Villagers look to South Africa with disbelief
Katse Dam is Lesotho’s biggest water reservoir, constructed under the Lesotho Highlands Water Project (LHWP). Begun in 1986, it is a multi-phased, binational water project that provides water to the Gauteng region of South Africa and generates hydro-electricity for Lesotho.
A few years ago, Sejanamane worked as a domestic worker in Wonderpark in Gauteng, South Africa’s economic hub. While there, she witnessed with disbelief the wasteful usage of water by her employers and their neighbors: “Looking at how South Africans used our water, my heart bled with pain, remembering that I depended on unprotected sources back home.

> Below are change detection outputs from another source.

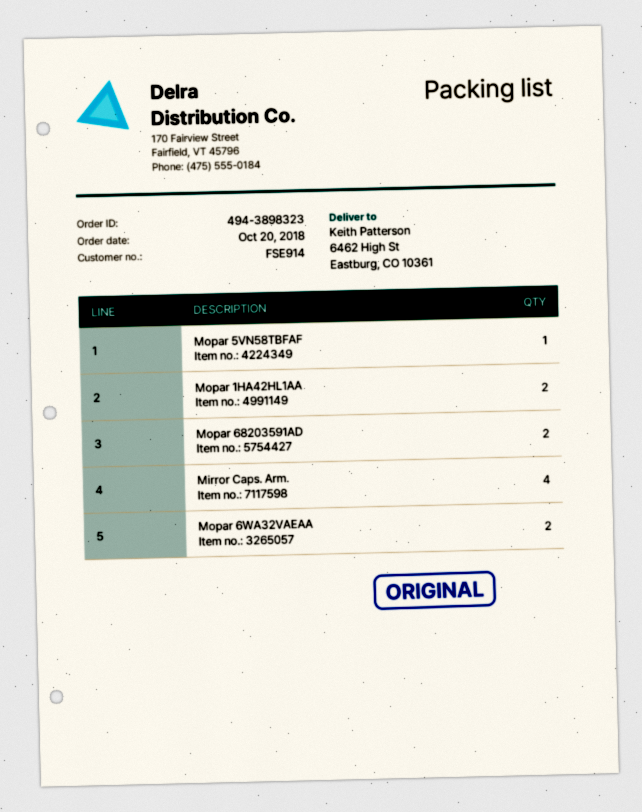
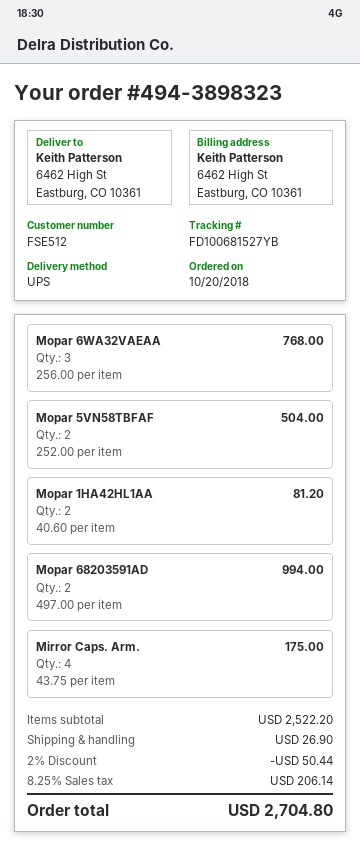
customer number: FSE914 -> FSE512
Mopar 5VN58TBFAF: 1 -> 2
Mopar 6WA32VAEAA: 2 -> 3

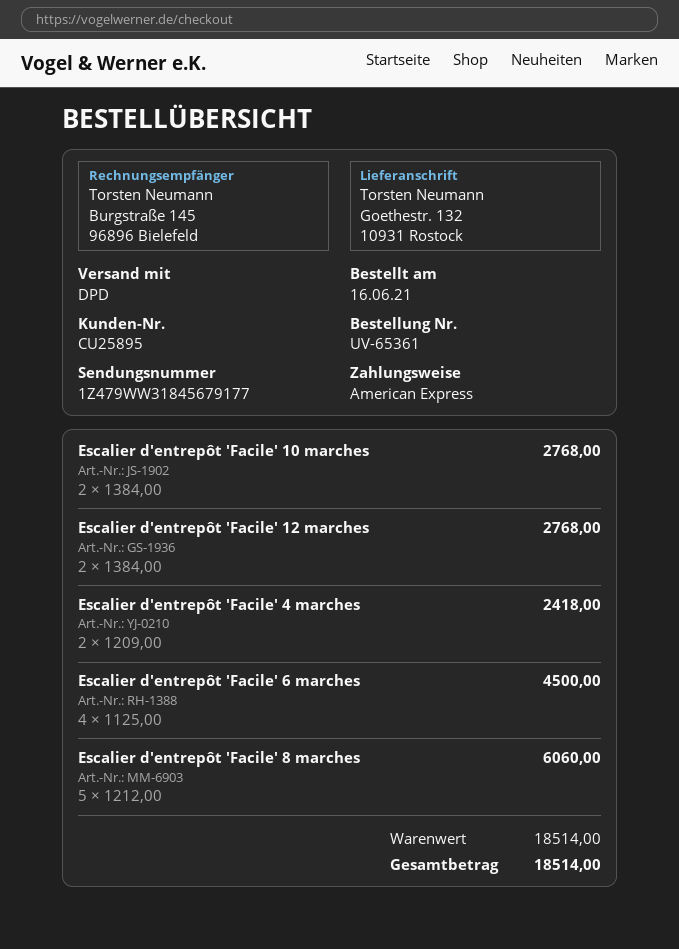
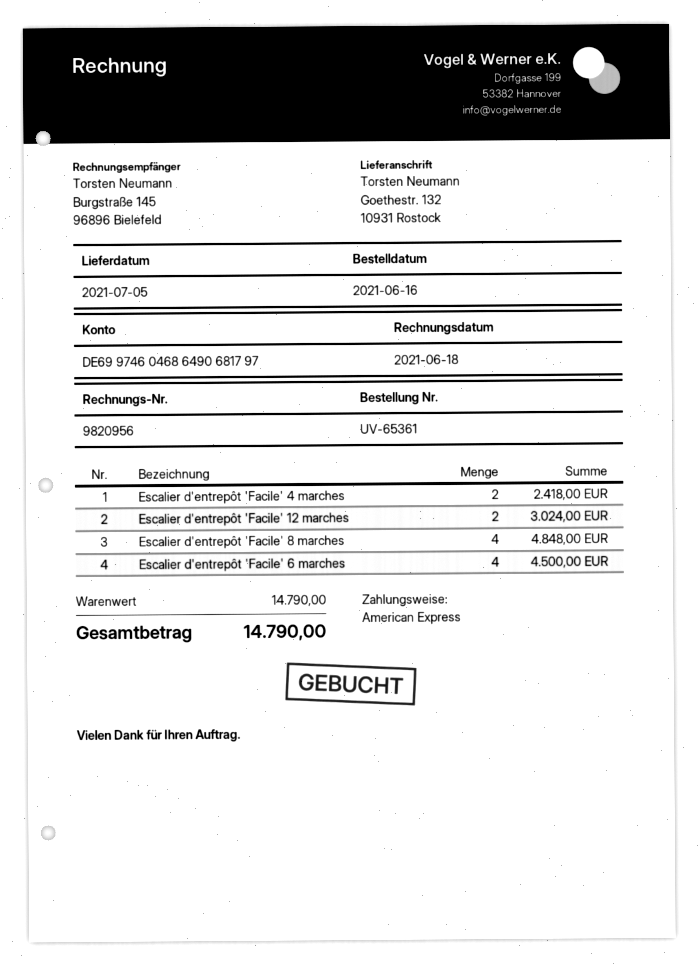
Escalier d'entrepôt 'Facile' 10 marches: 2 for 2768.00 -> none
Escalier d'entrepôt 'Facile' 12 marches: 2 for 2768.00 -> 2 for 3024.00
Escalier d'entrepôt 'Facile' 8 marches: 5 for 6060.00 -> 4 for 4848.00
subtotal: 18514.00 -> 14790.00
total: 18514.00 -> 14790.00

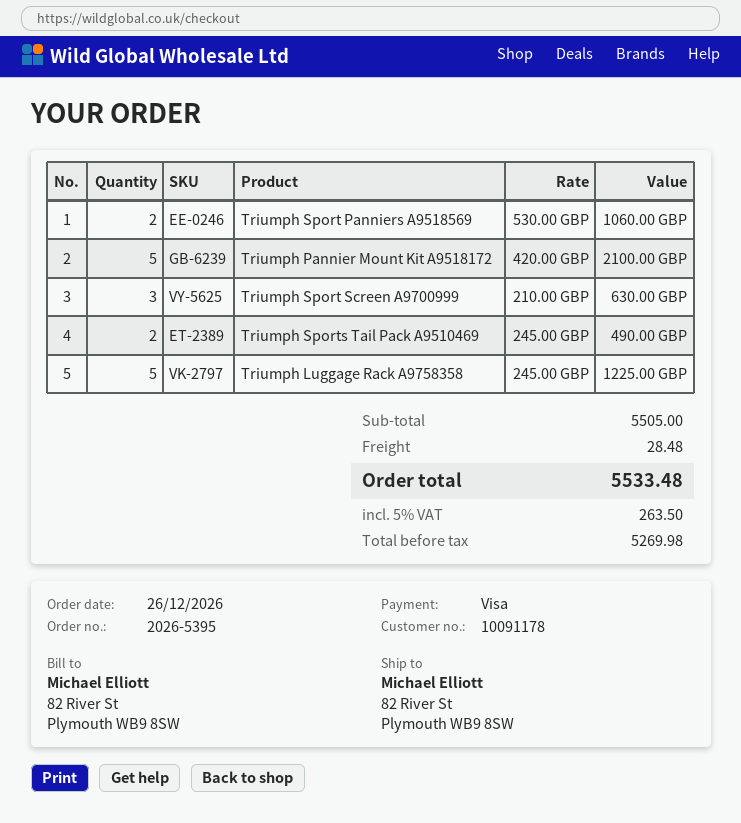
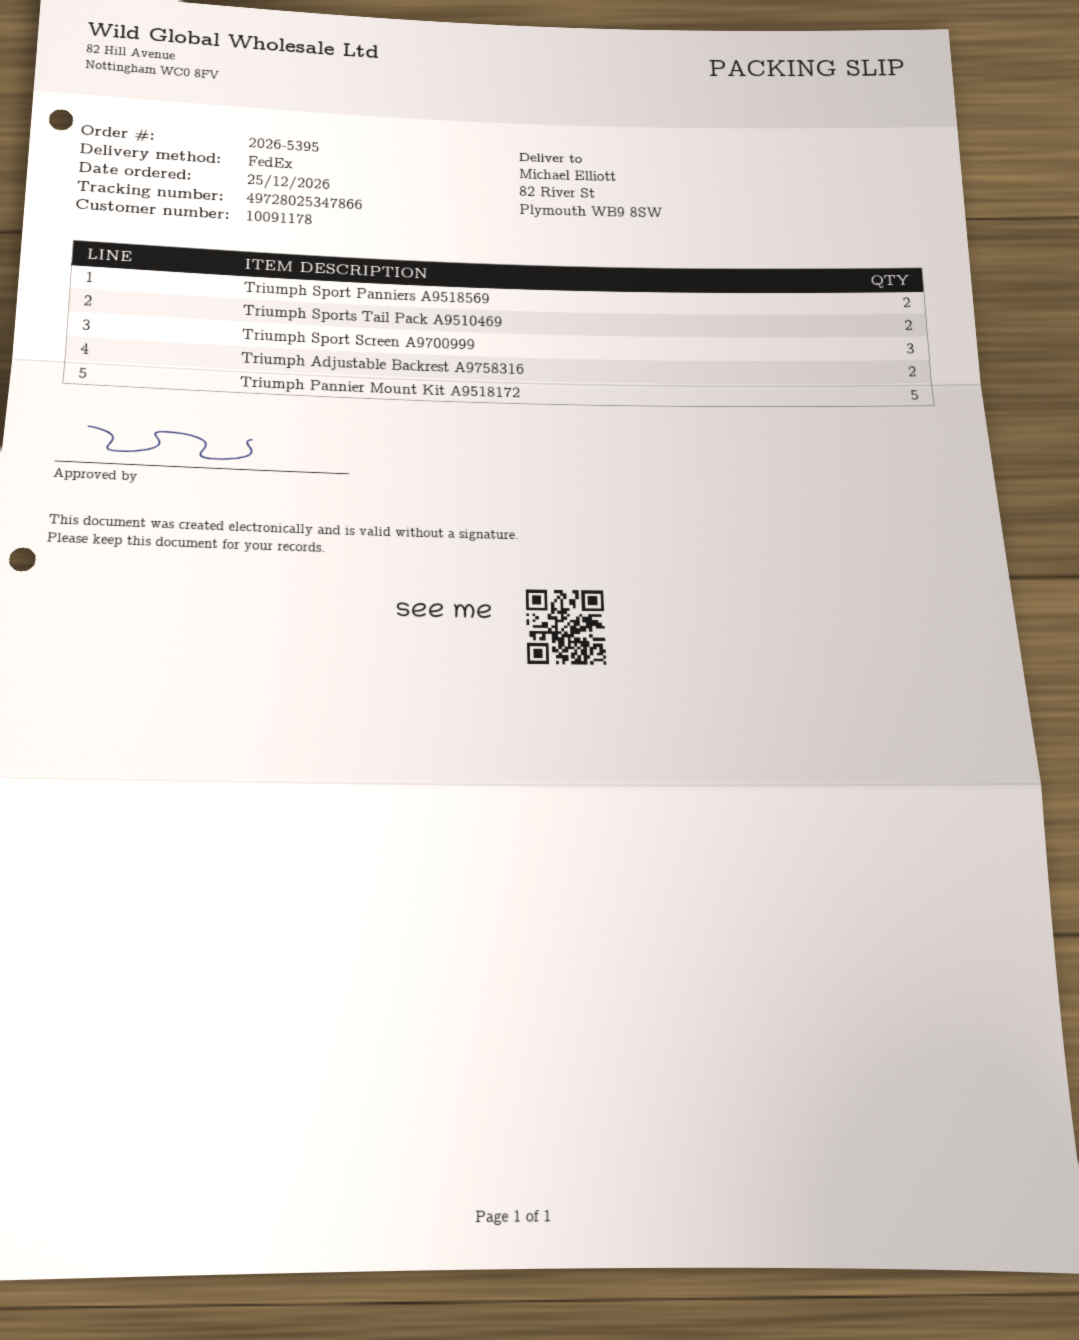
order date: 2026-12-26 -> 2026-12-25
Triumph Luggage Rack A9758358: 5 -> none
Triumph Adjustable Backrest A9758316: none -> 2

Katse Dam is just a stone throw away from my yard. What a stupidity!”
But Lesotho Water Minister Nkaku Kabi says it is difficult to channel water royalties into addressing dam host communities’ problems: “The challenge is that the money contributed by South Africa that is supposed to take care of the welfare of host communities goes straight to the consolidated [national] fund. It becomes a challenge when we request this money because the government always prioritises its [other] problems.”
Just consider that, in 2019, the Lesotho national government allocated 564 million maloti ($38.3 million) to the Ministry of Water and the ministry put 81.9 million maloti ($5.6 million) towards LHDA operations, according to the LHDA annual report. Yet, in that same year, the LHDA reported that Lesotho received 827.1 million maloti ($56.2 million) in royalties from South Africa.
Simply put, only a portion of water royalties are given to the Ministry of Water and only a portion of the ministry’s budget is channeled into LHDA, which has other budgetary commitments apart from addressing water woes in these host communities.
And, indeed, when we visited the areas of Thabaneng, Ha Seshote, Sekokoaneng and Poloko Ha Mohale, with the exception of toilet pits and gravel roads, we found little evidence that these water royalties were being used to improve the lives of these people.
Waterborne illnesses plague villages
Drinking water from these unprotected wells exposes villagers to serious water-related ailments, such as diarrhoea and vomiting.
“Vomiting is very common among infants in this village,” said Sejanamane, adding that her one-year-old granddaughter recently experienced episodes of retching.
“At the height of her illness, my granddaughter would cry with her hands pressed to her tummy whenever she was about to poop,” Sejanamane said.
She suspected her granddaughter’s pressing of the tummy was an indication something was wrong in her stomach.
“She looked drained. I took her to the doctor just three days ago,” said Sejanamane. The doctor’s diagnosis: contaminated food or water was likely to blame.
In five of the six villages surrounding both Mohale and Katse Dams recently visited by our crew, there are reported cases of diseases caused by drinking dirty water, all while the precious liquid in their backyards is tunnelled to South Africa.
This report was produced in collaboration with the Center for Collaborative Investigative Journalism (CCIJ), supported by Wits Journalism and Civicus.